Stored data —
● ● ● ● ●
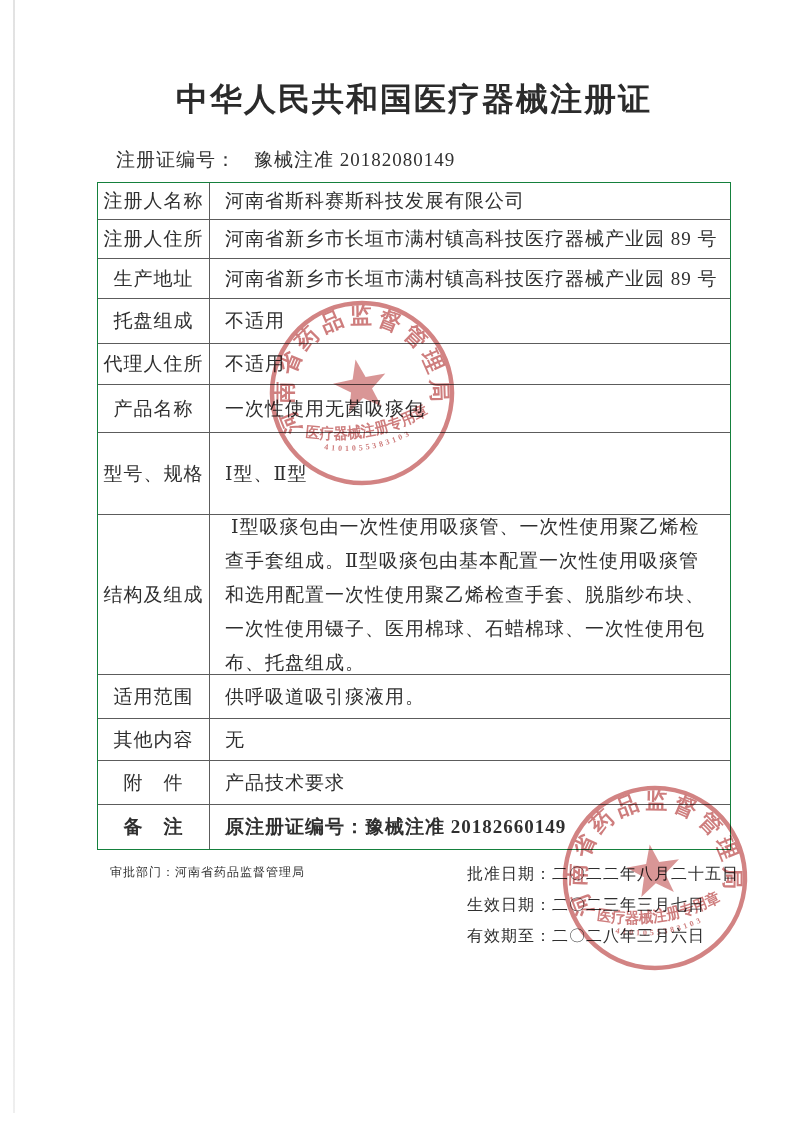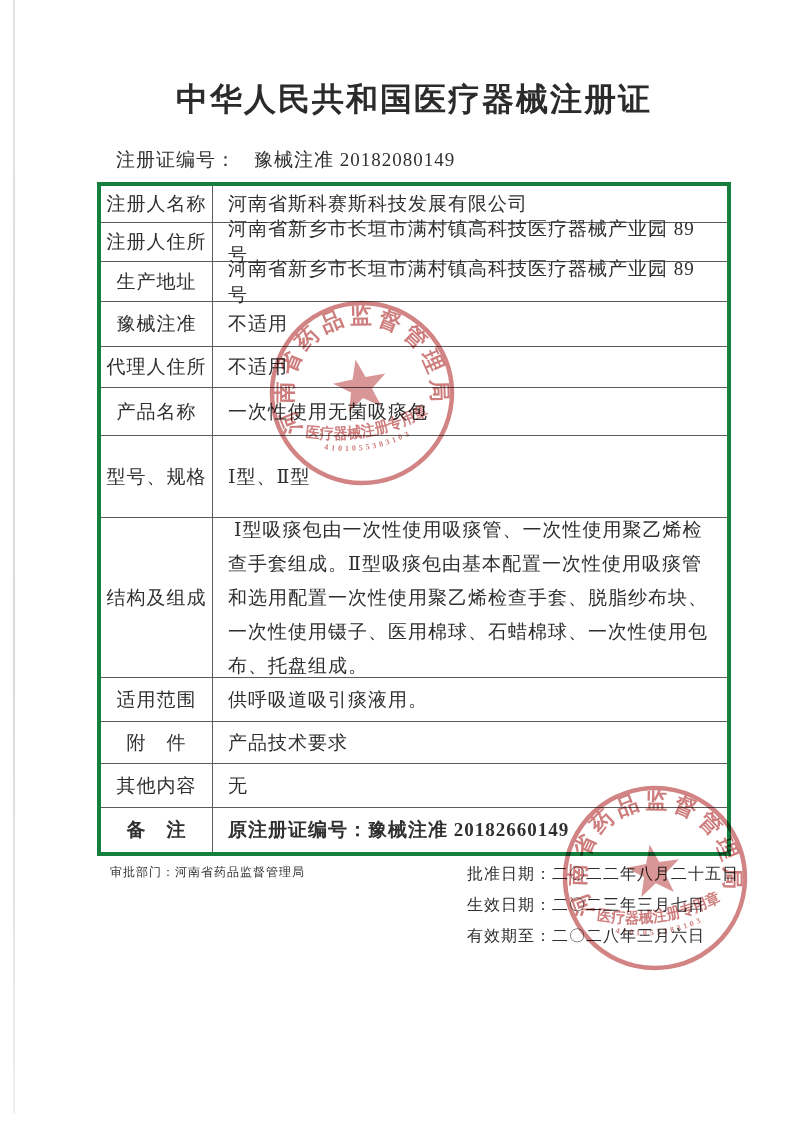--- a/index.html
+++ b/index.html
@@ -27,7 +27,7 @@
   .reg-line .lbl{margin-right:18px;}
   .cert-table{
     position:absolute;left:97px;top:182px;width:634px;
-    border:4px solid #15803d;box-sizing:border-box;
+    border:1px solid #15803d;box-sizing:border-box;
     font-size:19px;color:#2f2f2f;
   }
   .trow{display:flex;border-bottom:1px solid #5c5c5c;box-sizing:border-box;}

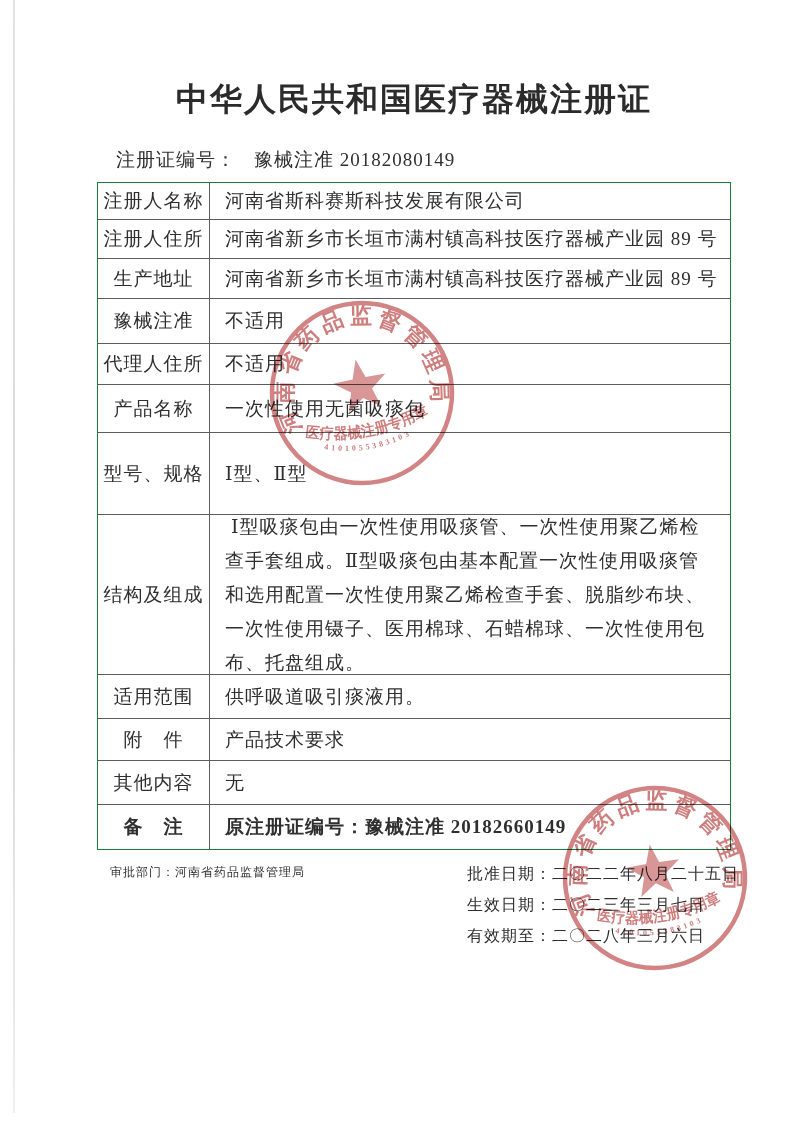--- a/index.html
+++ b/index.html
@@ -97,7 +97,7 @@
     <div class="tvalue">河南省新乡市长垣市满村镇高科技医疗器械产业园 89 号</div>
   </div>
   <div class="trow">
-    <div class="tlabel">豫械注准</div>
+    <div class="tlabel">托盘组成</div>
     <div class="tvalue">不适用</div>
   </div>
   <div class="trow">

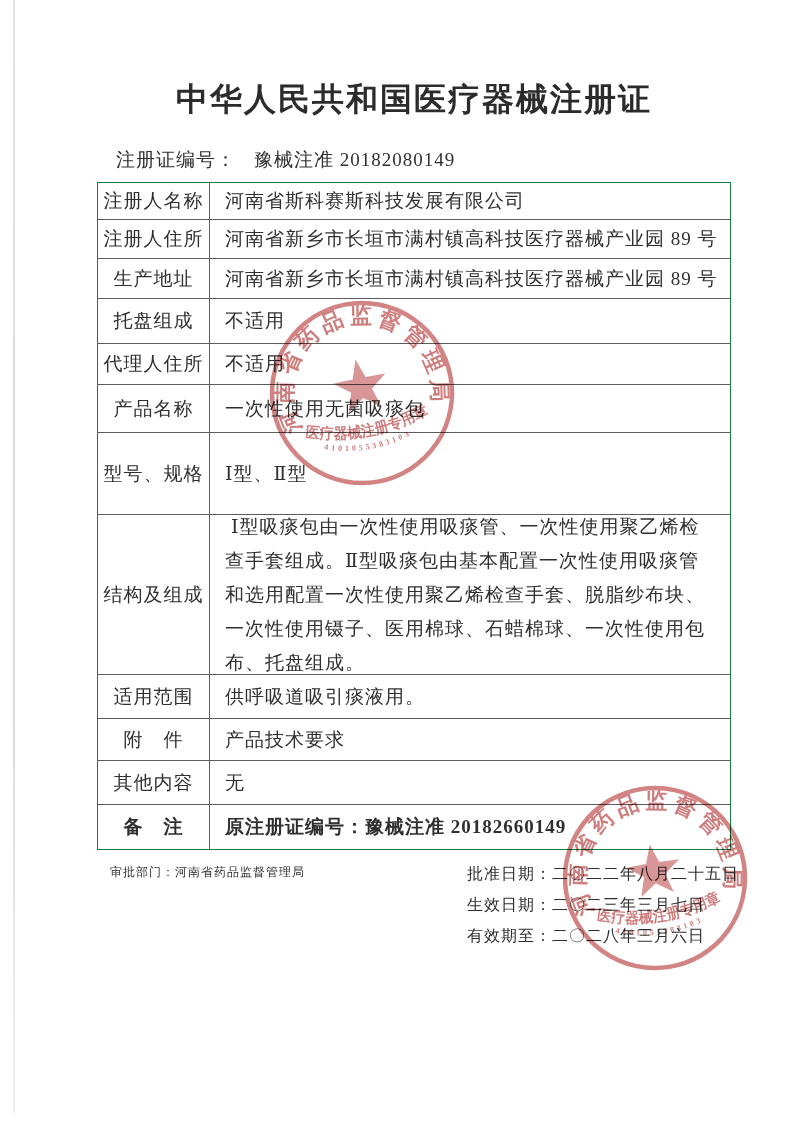--- a/index.html
+++ b/index.html
@@ -121,12 +121,12 @@
     <div class="tvalue">供呼吸道吸引痰液用。</div>
   </div>
   <div class="trow">
+    <div class="tlabel">其他内容</div>
+    <div class="tvalue">无</div>
+  </div>
+  <div class="trow">
     <div class="tlabel">附　件</div>
     <div class="tvalue">产品技术要求</div>
-  </div>
-  <div class="trow">
-    <div class="tlabel">其他内容</div>
-    <div class="tvalue">无</div>
   </div>
   <div class="trow">
     <div class="tlabel">备　注</div>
● ● ● ● ●
Task instructions — Set every record down again verbatim, without pictures.

Task solution —
--- a/index.html
+++ b/index.html
@@ -27,7 +27,7 @@
   .reg-line .lbl{margin-right:18px;}
   .cert-table{
     position:absolute;left:97px;top:182px;width:634px;
-    border:4px solid #15803d;box-sizing:border-box;
+    border:1px solid #15803d;box-sizing:border-box;
     font-size:19px;color:#2f2f2f;
   }
   .trow{display:flex;border-bottom:1px solid #5c5c5c;box-sizing:border-box;}

--- a/index.html
+++ b/index.html
@@ -97,7 +97,7 @@
     <div class="tvalue">河南省新乡市长垣市满村镇高科技医疗器械产业园 89 号</div>
   </div>
   <div class="trow">
-    <div class="tlabel">豫械注准</div>
+    <div class="tlabel">托盘组成</div>
     <div class="tvalue">不适用</div>
   </div>
   <div class="trow">

--- a/index.html
+++ b/index.html
@@ -121,12 +121,12 @@
     <div class="tvalue">供呼吸道吸引痰液用。</div>
   </div>
   <div class="trow">
+    <div class="tlabel">其他内容</div>
+    <div class="tvalue">无</div>
+  </div>
+  <div class="trow">
     <div class="tlabel">附　件</div>
     <div class="tvalue">产品技术要求</div>
-  </div>
-  <div class="trow">
-    <div class="tlabel">其他内容</div>
-    <div class="tvalue">无</div>
   </div>
   <div class="trow">
     <div class="tlabel">备　注</div>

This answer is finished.